* Task statement *
Print all of the records. Exclude the images.

* Source data *
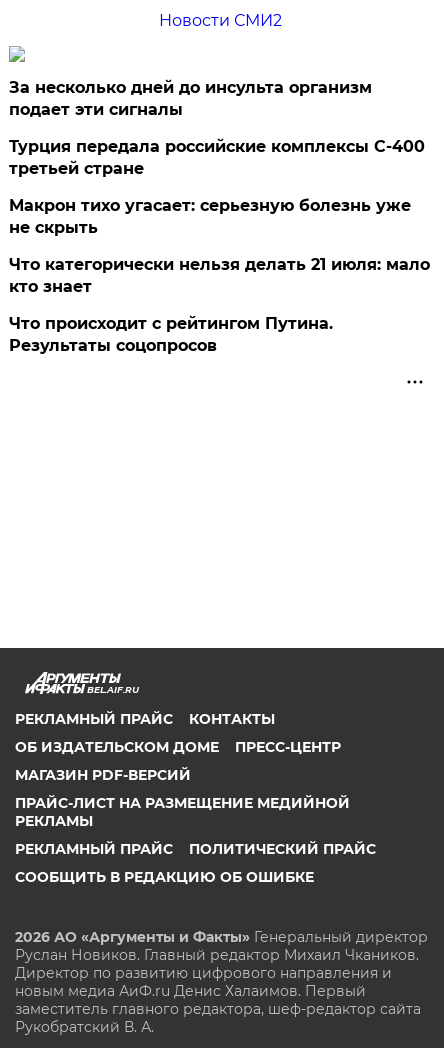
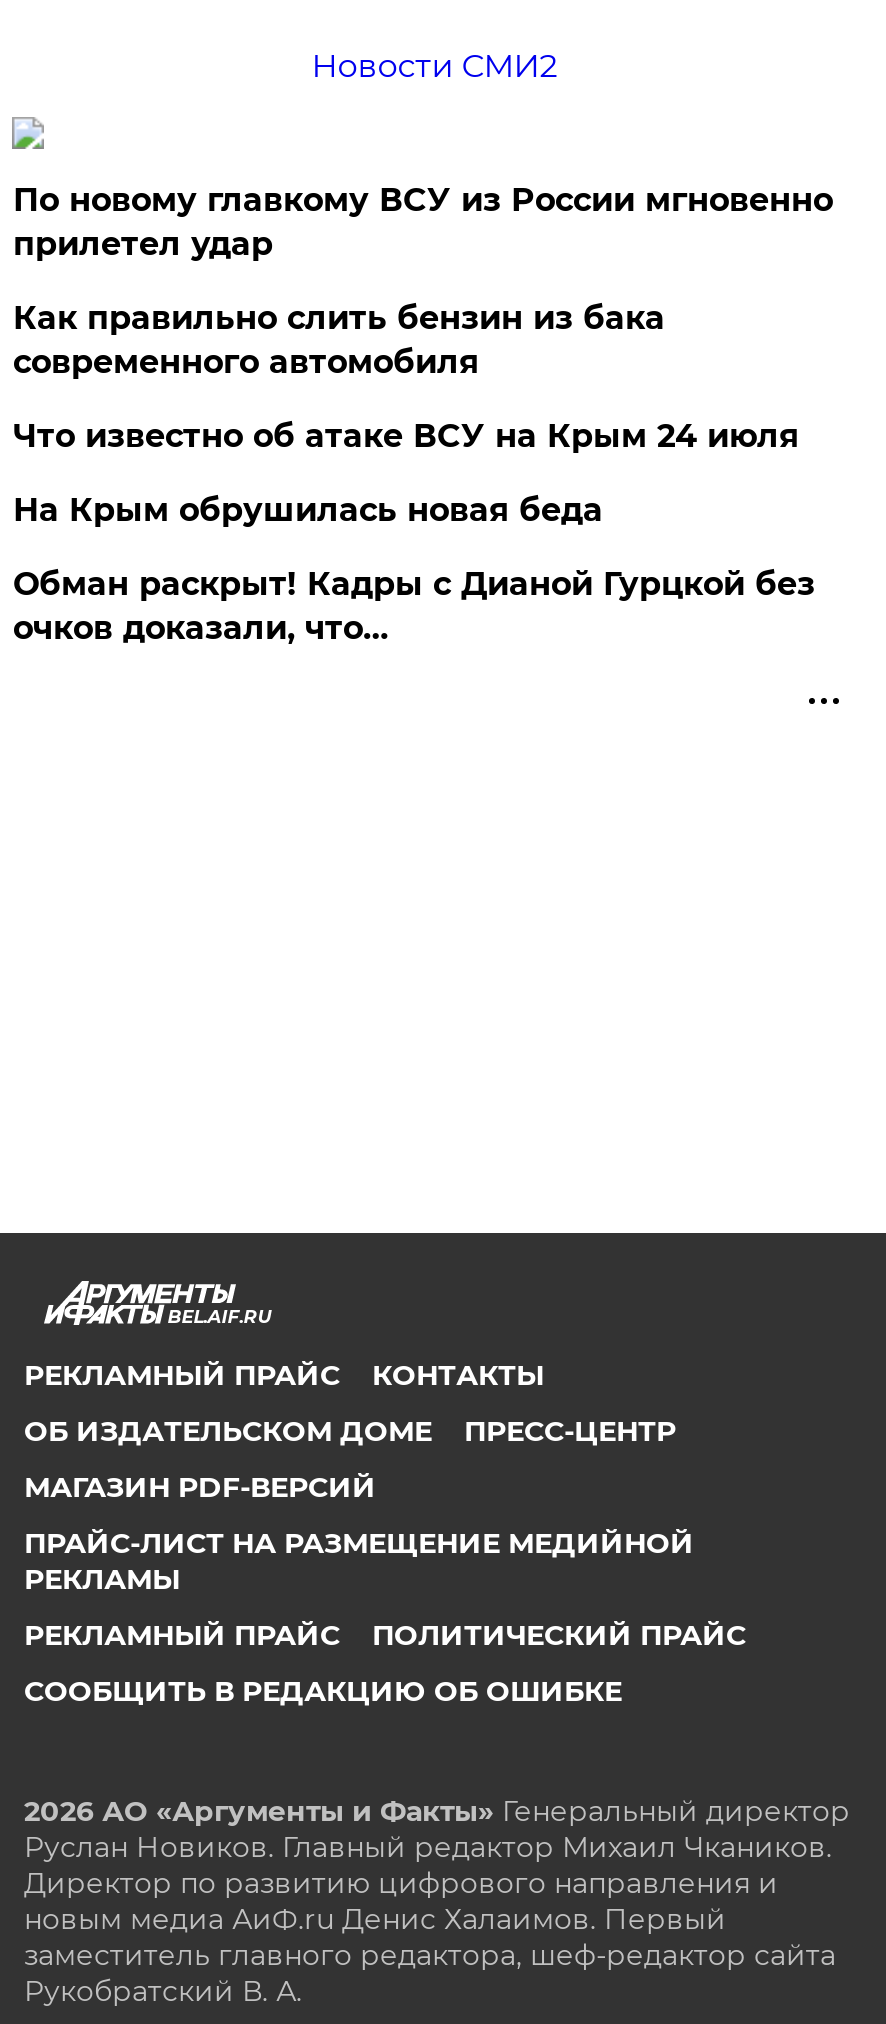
[9,78,372,119] За несколько дней до инсульта организм | подает эти сигналы -> [13,181,833,263] По новому главкому ВСУ из России мгновенно | прилетел удар
[9,137,425,178] Турция передала российские комплексы С-400 | третьей стране -> [13,299,665,381] Как правильно слить бензин из бака | современного автомобиля
[9,196,411,237] Макрон тихо угасает: серьезную болезнь уже | не скрыть -> [13,417,799,455] Что известно об атаке ВСУ на Крым 24 июля
[9,255,430,296] Что категорически нельзя делать 21 июля: мало | кто знает -> [13,491,603,529] На Крым обрушилась новая беда
[9,314,333,355] Что происходит с рейтингом Путина. | Результаты соцопросов -> [13,565,815,647] Обман раскрыт! Кадры с Дианой Гурцкой без | очков доказали, что…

* Exercise output *
[9,78,372,119] За несколько дней до инсульта организм | подает эти сигналы -> [13,181,833,263] По новому главкому ВСУ из России мгновенно | прилетел удар
[9,137,425,178] Турция передала российские комплексы С-400 | третьей стране -> [13,299,665,381] Как правильно слить бензин из бака | современного автомобиля
[9,196,411,237] Макрон тихо угасает: серьезную болезнь уже | не скрыть -> [13,417,799,455] Что известно об атаке ВСУ на Крым 24 июля
[9,255,430,296] Что категорически нельзя делать 21 июля: мало | кто знает -> [13,491,603,529] На Крым обрушилась новая беда
[9,314,333,355] Что происходит с рейтингом Путина. | Результаты соцопросов -> [13,565,815,647] Обман раскрыт! Кадры с Дианой Гурцкой без | очков доказали, что…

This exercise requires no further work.